17.Exemplaire de cette démarche, le chapitre II du
livre III des Essais (PUF, p. 805) : tandis que les
moralistes instruisent l’Homme, Montaigne ne cherche qu’à le
décrire dans la singularité de ses moments : « Je ne peints pas
l’estre. Je peints le passage : non un passage d’aage en autre, ou,
comme dict le peuple, de sept en sept ans, mais de jour en jour, de
minute en minute. (...) Je propose une vie basse et sans lustre,
c’est tout un. On attache aussi bien toute la philosophie morale à
une vie populaire et privée que à une vie de plus riche estoffe :
chaque homme porte la forme entière de l’humaine condition. »
18.Le
projet Langevin-Wallon de 1947 proposait 18 ans comme âge de fin
des études, proposition régulièrement reprise depuis lors.
19.Fixée
à 15 ans dans la dernière rédaction du Code pénal (article
227-25).
20.Comprenant aussi la majorité matrimoniale. L'âge
nubile est fixé à 13 ans pour les filles et 15 ans pour les
garçons. L'âge de la responsabilité pénale est établi à 16 ans. La
majorité électorale fera l’objet de nombreuses variations avant de
se fixer à 21 ans, à partir de 1848.
21.En
droit romain, la plénitude des droits (c’est-à-dire la capacité et
la personnalité juridique) est soumise à trois conditions : être
chef de famille (status familiae), libre (status
libertatis) et citoyen (status civitatis). Il n’y a donc
pas de seuil d’âge de la majorité, mais une progression de la
reconnaissance des capacités en quatre étapes : 1) l’infans,
qui ne pouvant parler, n’a aucune capacité juridique ; 2)
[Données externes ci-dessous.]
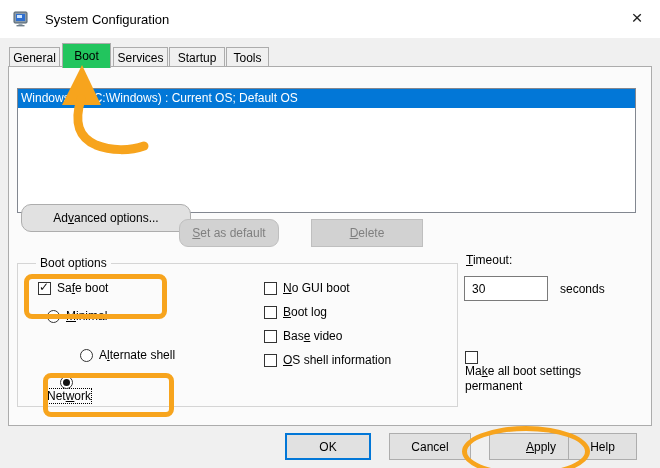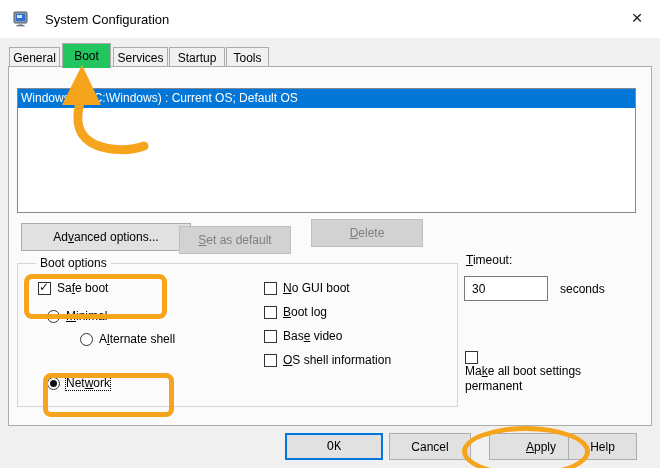--- a/index.html
+++ b/index.html
@@ -25,7 +25,7 @@
   
   .btn{position:absolute;height:28px;background:#E1E1E1;border:1px solid #ADADAD;box-sizing:border-box;display:flex;align-items:center;justify-content:center;cursor:default;}
   .btn.disabled{background:#D2D2D2;border-color:#BFBFBF;color:#7F7F7F;}
-  .btn-adv{left:12px;top:156px;width:170px;}
+  .btn-adv{left:12px;top:137px;width:170px;border-radius:10px;}
   .btn-setdef{left:170px;top:159px;width:112px;}
   .btn-del{left:302px;top:152px;width:112px;}
   

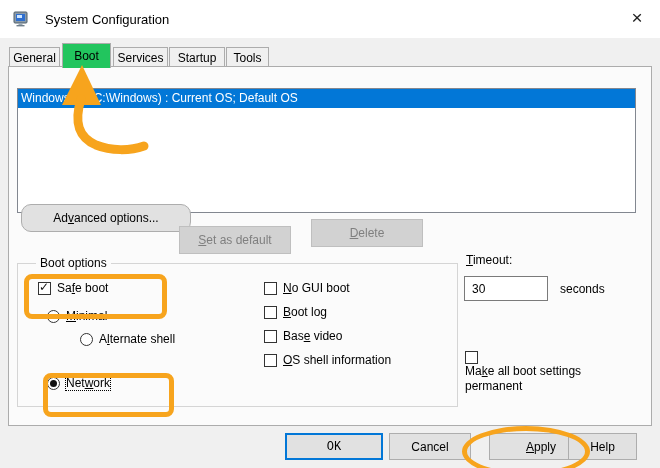--- a/index.html
+++ b/index.html
@@ -26,7 +26,7 @@
   .btn{position:absolute;height:28px;background:#E1E1E1;border:1px solid #ADADAD;box-sizing:border-box;display:flex;align-items:center;justify-content:center;cursor:default;}
   .btn.disabled{background:#D2D2D2;border-color:#BFBFBF;color:#7F7F7F;}
   .btn-adv{left:12px;top:137px;width:170px;border-radius:10px;}
-  .btn-setdef{left:170px;top:159px;width:112px;}
+  .btn-setdef{left:170px;top:152px;width:100px;border-radius:9px;}
   .btn-del{left:302px;top:152px;width:112px;}
   
   .groupbox{position:absolute;left:8px;top:196px;width:441px;height:144px;border:1px solid #D5D5D5;box-sizing:border-box;}

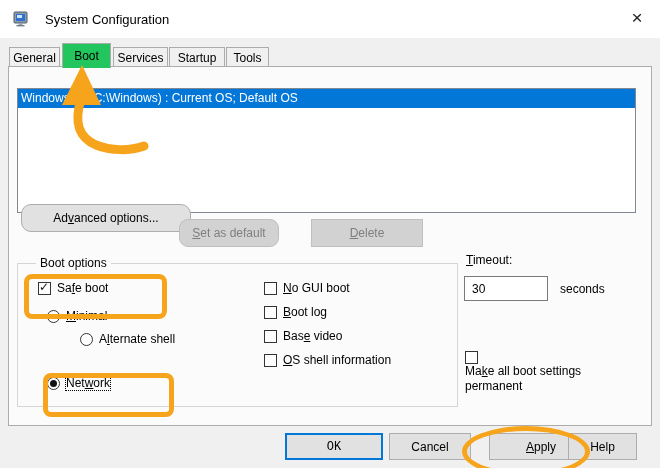--- a/index.html
+++ b/index.html
@@ -115,7 +115,7 @@
         <span class="radio"></span>
         <span><span></span><u>M</u><span>inimal</span></span>
       </div>
-      <div class="opt" style="left:29px;top:68px;padding-left:33px;">
+      <div class="opt" style="left:29px;top:84px;padding-left:33px;">
         <span class="radio"></span>
         <span><span>A</span><u>l</u><span>ternate shell</span></span>
       </div>

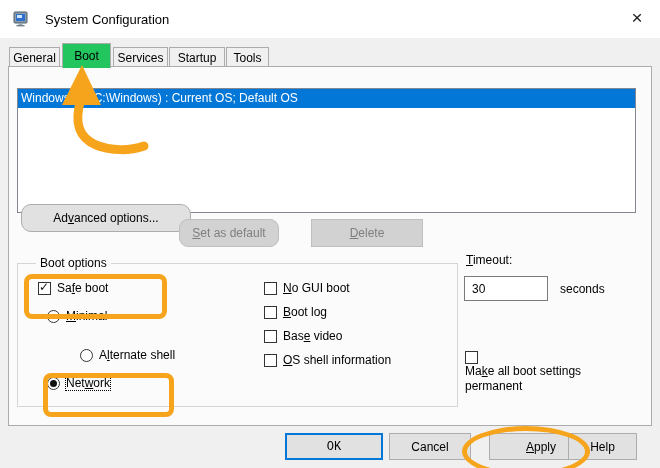--- a/index.html
+++ b/index.html
@@ -119,7 +119,7 @@
         <span class="radio"></span>
         <span><span>A</span><u>l</u><span>ternate shell</span></span>
       </div>
-      <div class="opt" style="left:29px;top:112px;">
+      <div class="opt" style="left:29px;top:112px;flex-direction:column;">
         <span class="radio">
             <span class="dot"></span>
           </span>

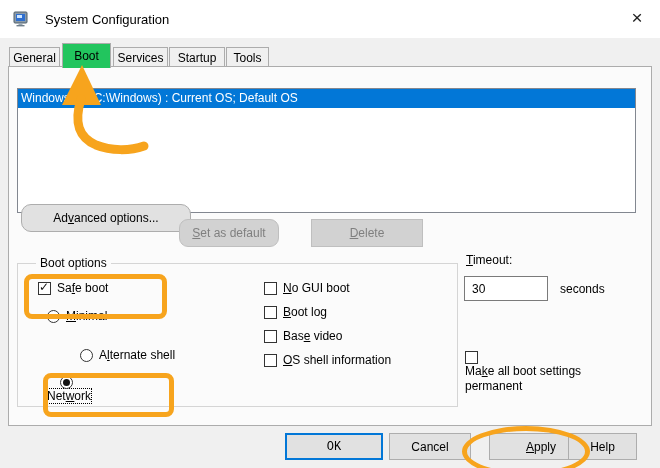--- a/index.html
+++ b/index.html
@@ -154,7 +154,7 @@
     </div>
   </div>
 
-  <div class="dlg-btn default" style="left:285px;width:98px;font-family:Liberation Mono, monospace;">
+  <div class="dlg-btn default" style="left:285px;width:86px;">
       <span>OK</span>
     </div>
   <div class="dlg-btn" style="left:389px;width:82px;">

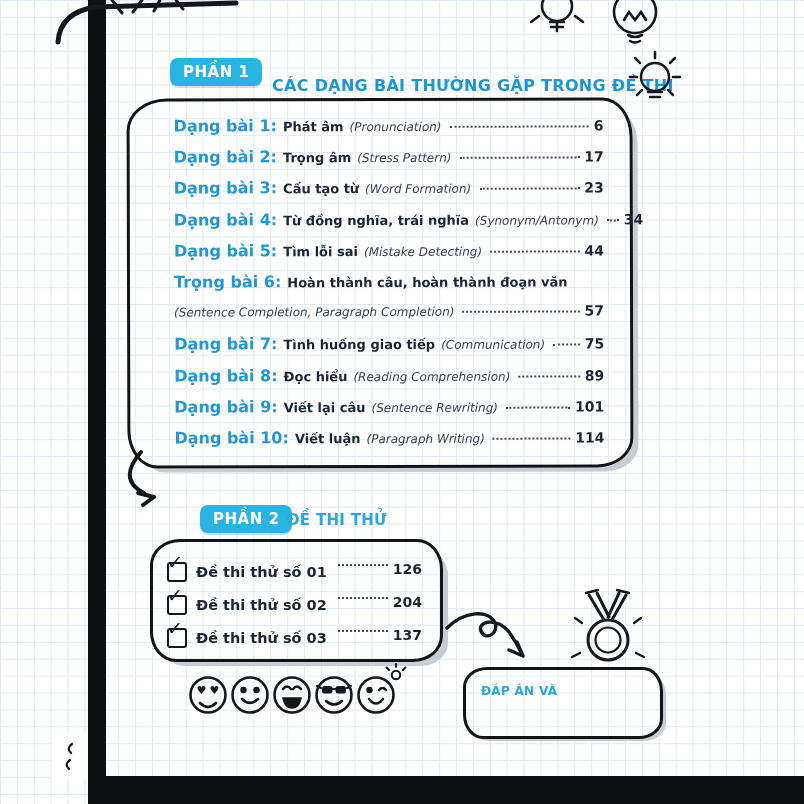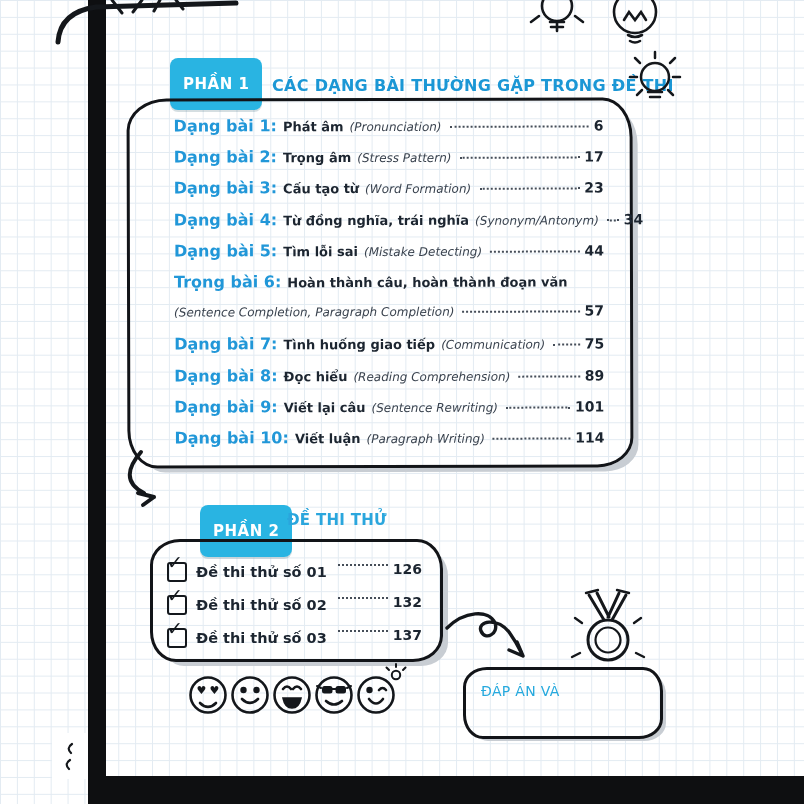--- a/index.html
+++ b/index.html
@@ -19,7 +19,7 @@
 
   .badge{
     position:absolute;background:#29b4e2;color:#ffffff;font-weight:bold;
-    font-size:15px;line-height:28px;height:28px;padding:12px 13px;border-radius:8px;
+    font-size:15px;line-height:28px;height:28px;padding:0 13px;border-radius:8px;
     letter-spacing:.5px;box-shadow:0 2px 0 rgba(20,70,90,.18);
   }
   .badge1{left:170px;top:58px;}

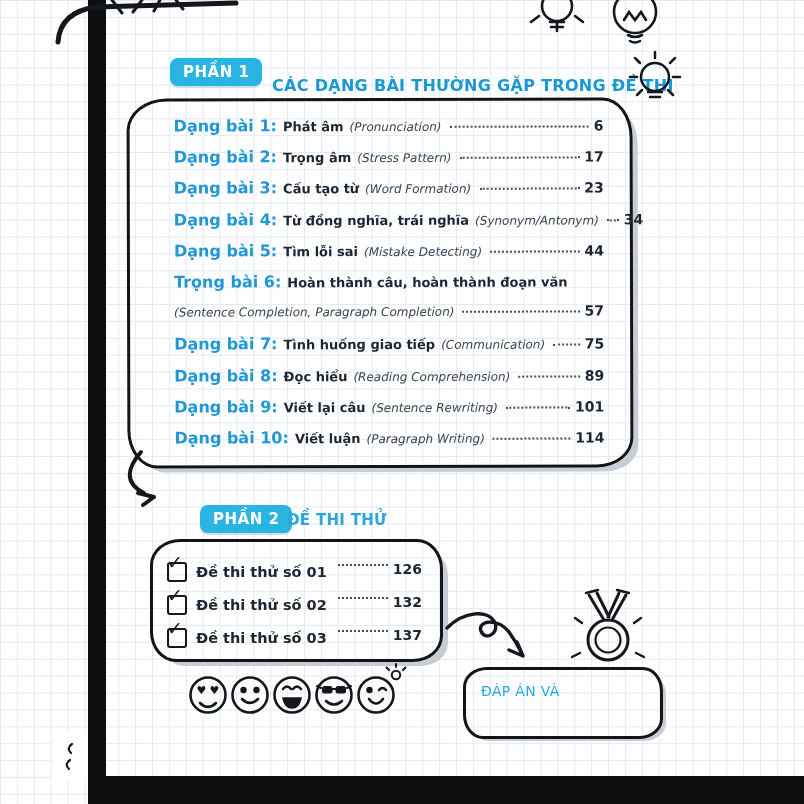--- a/index.html
+++ b/index.html
@@ -194,7 +194,7 @@
           </span>
         <span class="ttl">Đề thi thử số 02</span>
         <span class="leader"></span>
-        <span class="pg">132</span>
+        <span class="pg">204</span>
       </div>
 
       <div class="chk-row">

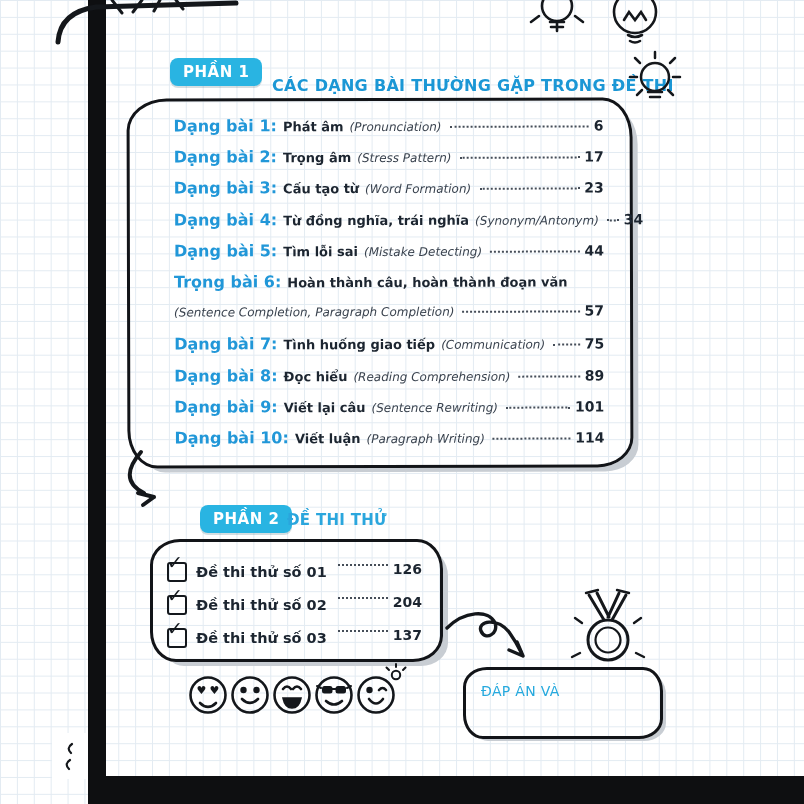--- a/index.html
+++ b/index.html
@@ -68,7 +68,7 @@
     box-shadow:5px 4px 0 -2px #c8cdd3;
   }
   .answer-inner{position:absolute;left:15px;top:10px;right:10px;}
-  .ans-line{font-weight:normal;color:#25a9de;font-size:14px;line-height:22px;letter-spacing:.3px;white-space:nowrap;}
+  .ans-line{font-weight:bold;color:#25a9de;font-size:12px;line-height:22px;letter-spacing:.3px;white-space:nowrap;}
   .ans-line .dots,.ans-line .pgn{color:#25a9de;}
 
   .overlay{position:absolute;left:0;top:0;width:804px;height:804px;pointer-events:none;}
l’infantiae proximus, étape proche de l’enfance, mais où,
parce qu’il n’y a pas encore pleine conscience des paroles,
l’individu n’est pas obligé par ses délits ; 3) la pubertatis
proximus qui désigne l’âge proche de l’adolescence où l’on est
capable de commettre une faute et d’en subir les conséquences ; 4)
enfin le legitimus aetas, qui concerne le mineur de 25 ans
soumis au régime de la curatelle, tant qu’il n’est pas lui-même
chef de famille. (D. Alland & St. Rials, Dictionnaire de la
culture juridique, Paris, PUF, 2003, article « Capacité », p.
164.)
22.La
loi du 22 mars 1841 limite l’âge d’admission dans les entreprises
(de plus de vingt ouvriers) à 8 ans. En 1851, la loi limite à 10
heures la durée du travail pour les enfants de moins de 14 ans et à
12 heures pour les enfants de 14 à 16 ans.